Problem to solve - Omit every picture. Return all other data as it stands.

Provided data -
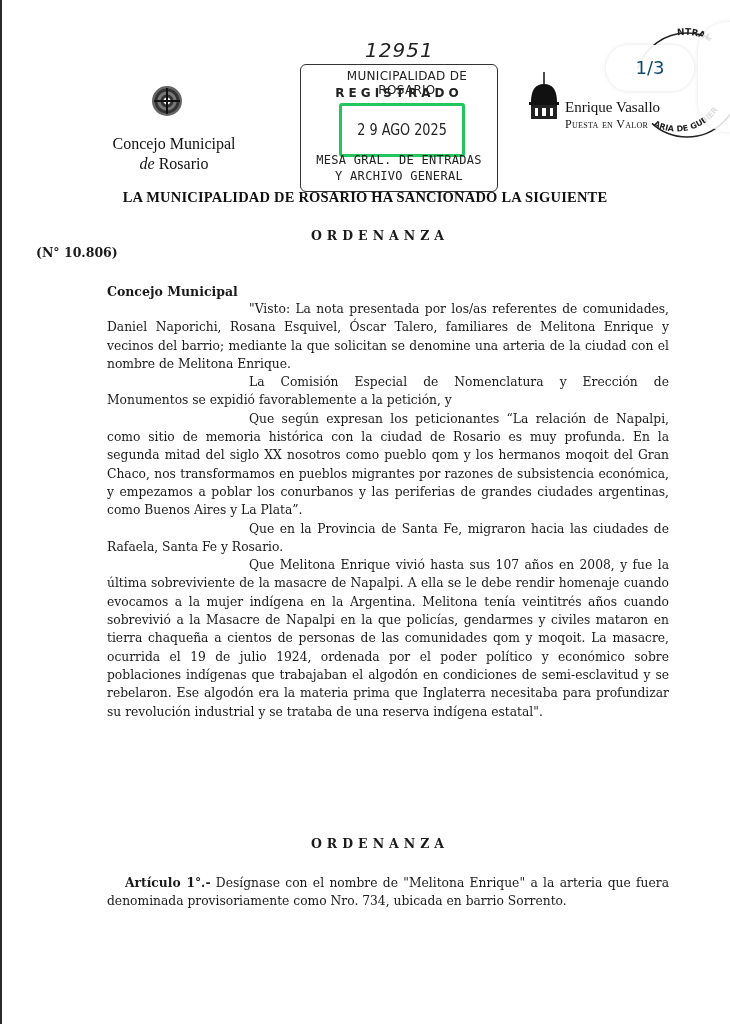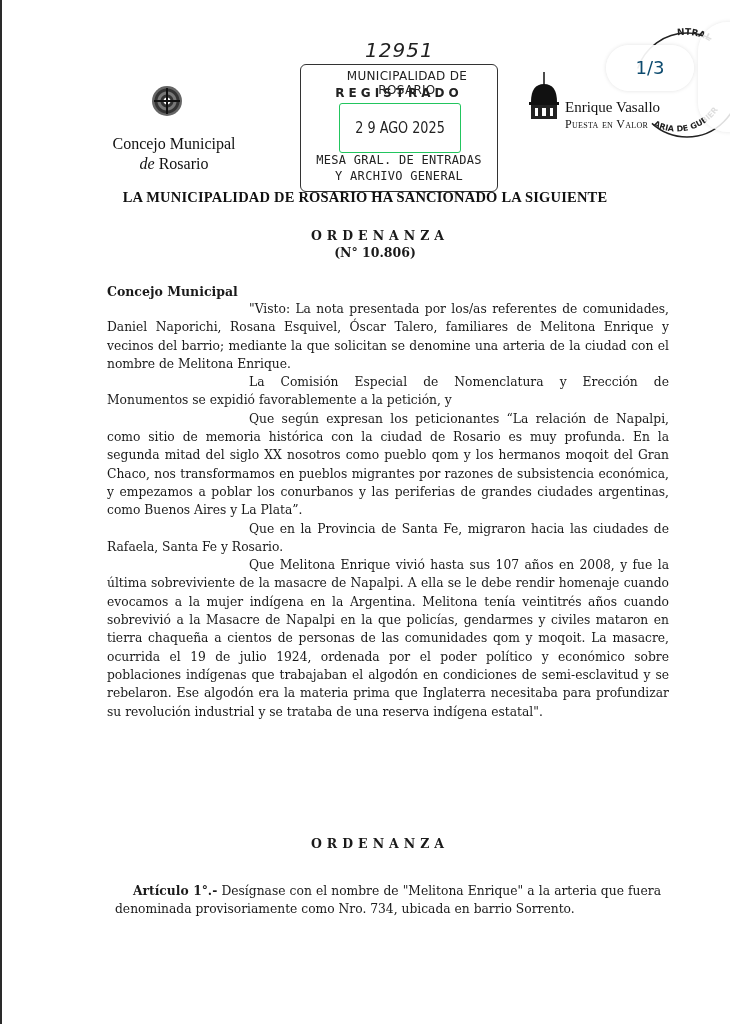--- a/index.html
+++ b/index.html
@@ -22,7 +22,7 @@
   .stamp { left:300px; top:64px; width:196px; height:126px; border:1.5px solid #333; border-radius:6px; font-family:"DejaVu Sans Mono", monospace; color:#222; text-align:center; }
   .stamp .l1 { position:absolute; left:16px; right:0; top:4px; font-family:"DejaVu Sans", sans-serif; font-size:12px; letter-spacing:0.3px; }
   .stamp .l2 { position:absolute; left:0; right:0; top:21px; font-family:"DejaVu Sans", sans-serif; font-weight:bold; font-size:12px; letter-spacing:4px; }
-  .stamp .datebox { position:absolute; left:38px; top:38px; width:120px; height:48px; border:1px solid #22c55e; border-radius:3px; }
+  .stamp .datebox { position:absolute; left:38px; top:38px; width:120px; height:48px; border:3px solid #22c55e; border-radius:3px; }
   .stamp .date { position:absolute; left:0; right:0; top:14px; font-family:"DejaVu Sans", sans-serif; font-size:16px; transform:scaleX(0.8); }
   .stamp .l3 { position:absolute; left:0; right:0; top:88px; font-size:12px; letter-spacing:0.3px; }
   .stamp .l4 { position:absolute; left:0; right:0; top:104px; font-size:12px; letter-spacing:0.3px; }

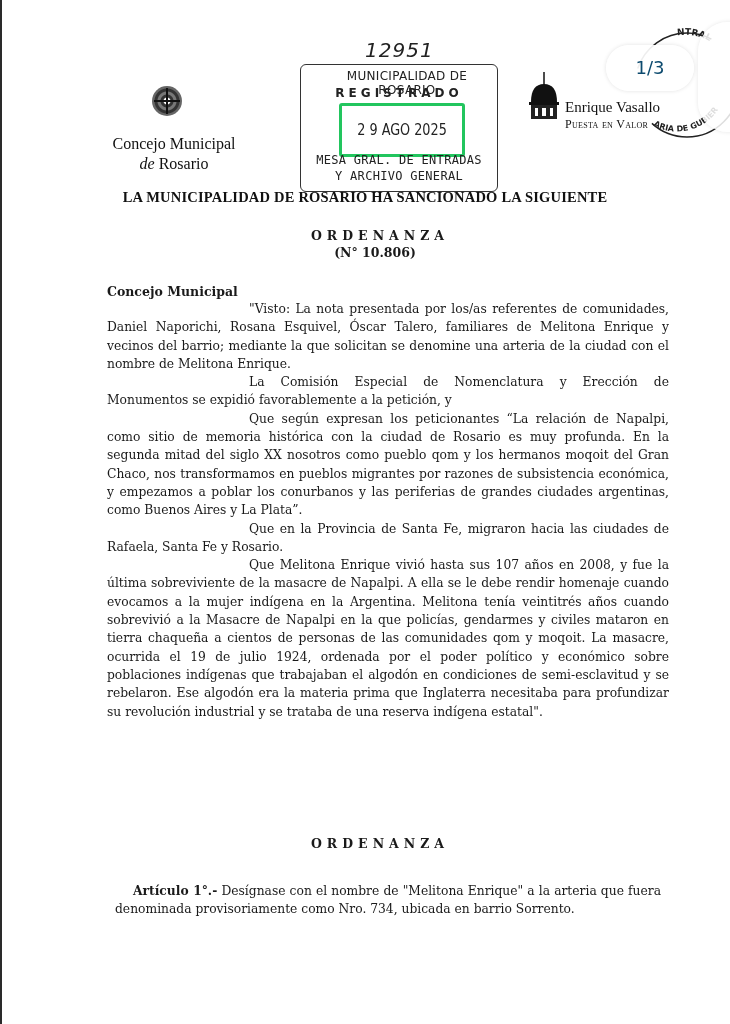--- a/index.html
+++ b/index.html
@@ -43,7 +43,7 @@
   
   .sanciona { left:0; width:730px; top:189px; text-align:center; font-family:"Liberation Serif", serif; font-weight:bold; font-size:14.5px; letter-spacing:0.2px; color:#111; }
   .ord-title { left:0; width:730px; top:228px; text-align:center; font-family:"DejaVu Serif", serif; font-weight:bold; font-size:12.5px; letter-spacing:5px; padding-left:30px; box-sizing:border-box; }
-  .ord-num { left:0; width:728px; top:245px; text-align:center; font-family:"DejaVu Serif", serif; font-weight:bold; font-size:12.5px; padding-left:22px; box-sizing:border-box; }
+  .ord-num { left:0; width:728px; top:245px; font-family:"DejaVu Serif", serif; font-weight:bold; font-size:12.5px; padding-left:36px; box-sizing:border-box; }
   .concejo-label { left:107px; top:284px; font-family:"DejaVu Serif", serif; font-weight:bold; font-size:12.5px; }
 
   

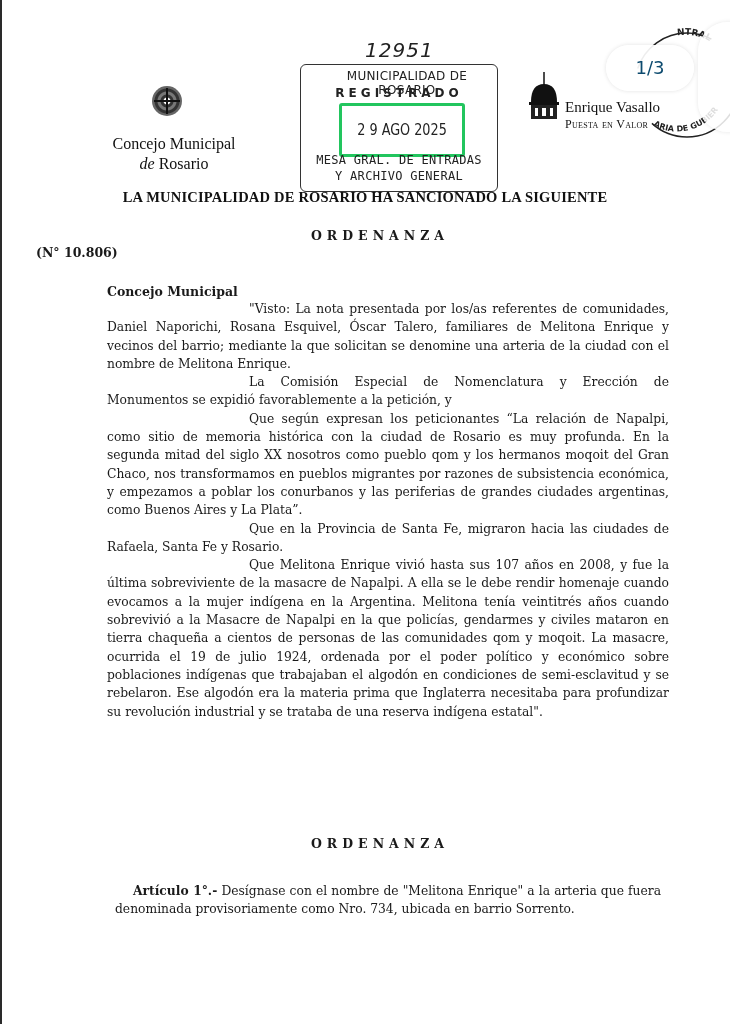--- a/index.html
+++ b/index.html
@@ -51,7 +51,7 @@
   .body-text p { margin:0; text-indent:142px; }
   .ord-title2 { left:0; width:730px; top:836px; text-align:center; font-family:"DejaVu Serif", serif; font-weight:bold; font-size:12.5px; letter-spacing:5px; padding-left:30px; box-sizing:border-box; }
   .article { left:107px; top:874px; width:562px; font-family:"DejaVu Serif", serif; font-size:12.3px; line-height:18.3px; text-align:justify; }
-  .article p { margin:8px; text-indent:18px; }
+  .article p { margin:0; text-indent:18px; }
   .article b { font-weight:bold; }
 </style>
 </head>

Result of this exercise -
--- a/index.html
+++ b/index.html
@@ -22,7 +22,7 @@
   .stamp { left:300px; top:64px; width:196px; height:126px; border:1.5px solid #333; border-radius:6px; font-family:"DejaVu Sans Mono", monospace; color:#222; text-align:center; }
   .stamp .l1 { position:absolute; left:16px; right:0; top:4px; font-family:"DejaVu Sans", sans-serif; font-size:12px; letter-spacing:0.3px; }
   .stamp .l2 { position:absolute; left:0; right:0; top:21px; font-family:"DejaVu Sans", sans-serif; font-weight:bold; font-size:12px; letter-spacing:4px; }
-  .stamp .datebox { position:absolute; left:38px; top:38px; width:120px; height:48px; border:1px solid #22c55e; border-radius:3px; }
+  .stamp .datebox { position:absolute; left:38px; top:38px; width:120px; height:48px; border:3px solid #22c55e; border-radius:3px; }
   .stamp .date { position:absolute; left:0; right:0; top:14px; font-family:"DejaVu Sans", sans-serif; font-size:16px; transform:scaleX(0.8); }
   .stamp .l3 { position:absolute; left:0; right:0; top:88px; font-size:12px; letter-spacing:0.3px; }
   .stamp .l4 { position:absolute; left:0; right:0; top:104px; font-size:12px; letter-spacing:0.3px; }

--- a/index.html
+++ b/index.html
@@ -43,7 +43,7 @@
   
   .sanciona { left:0; width:730px; top:189px; text-align:center; font-family:"Liberation Serif", serif; font-weight:bold; font-size:14.5px; letter-spacing:0.2px; color:#111; }
   .ord-title { left:0; width:730px; top:228px; text-align:center; font-family:"DejaVu Serif", serif; font-weight:bold; font-size:12.5px; letter-spacing:5px; padding-left:30px; box-sizing:border-box; }
-  .ord-num { left:0; width:728px; top:245px; text-align:center; font-family:"DejaVu Serif", serif; font-weight:bold; font-size:12.5px; padding-left:22px; box-sizing:border-box; }
+  .ord-num { left:0; width:728px; top:245px; font-family:"DejaVu Serif", serif; font-weight:bold; font-size:12.5px; padding-left:36px; box-sizing:border-box; }
   .concejo-label { left:107px; top:284px; font-family:"DejaVu Serif", serif; font-weight:bold; font-size:12.5px; }
 
   

--- a/index.html
+++ b/index.html
@@ -51,7 +51,7 @@
   .body-text p { margin:0; text-indent:142px; }
   .ord-title2 { left:0; width:730px; top:836px; text-align:center; font-family:"DejaVu Serif", serif; font-weight:bold; font-size:12.5px; letter-spacing:5px; padding-left:30px; box-sizing:border-box; }
   .article { left:107px; top:874px; width:562px; font-family:"DejaVu Serif", serif; font-size:12.3px; line-height:18.3px; text-align:justify; }
-  .article p { margin:8px; text-indent:18px; }
+  .article p { margin:0; text-indent:18px; }
   .article b { font-weight:bold; }
 </style>
 </head>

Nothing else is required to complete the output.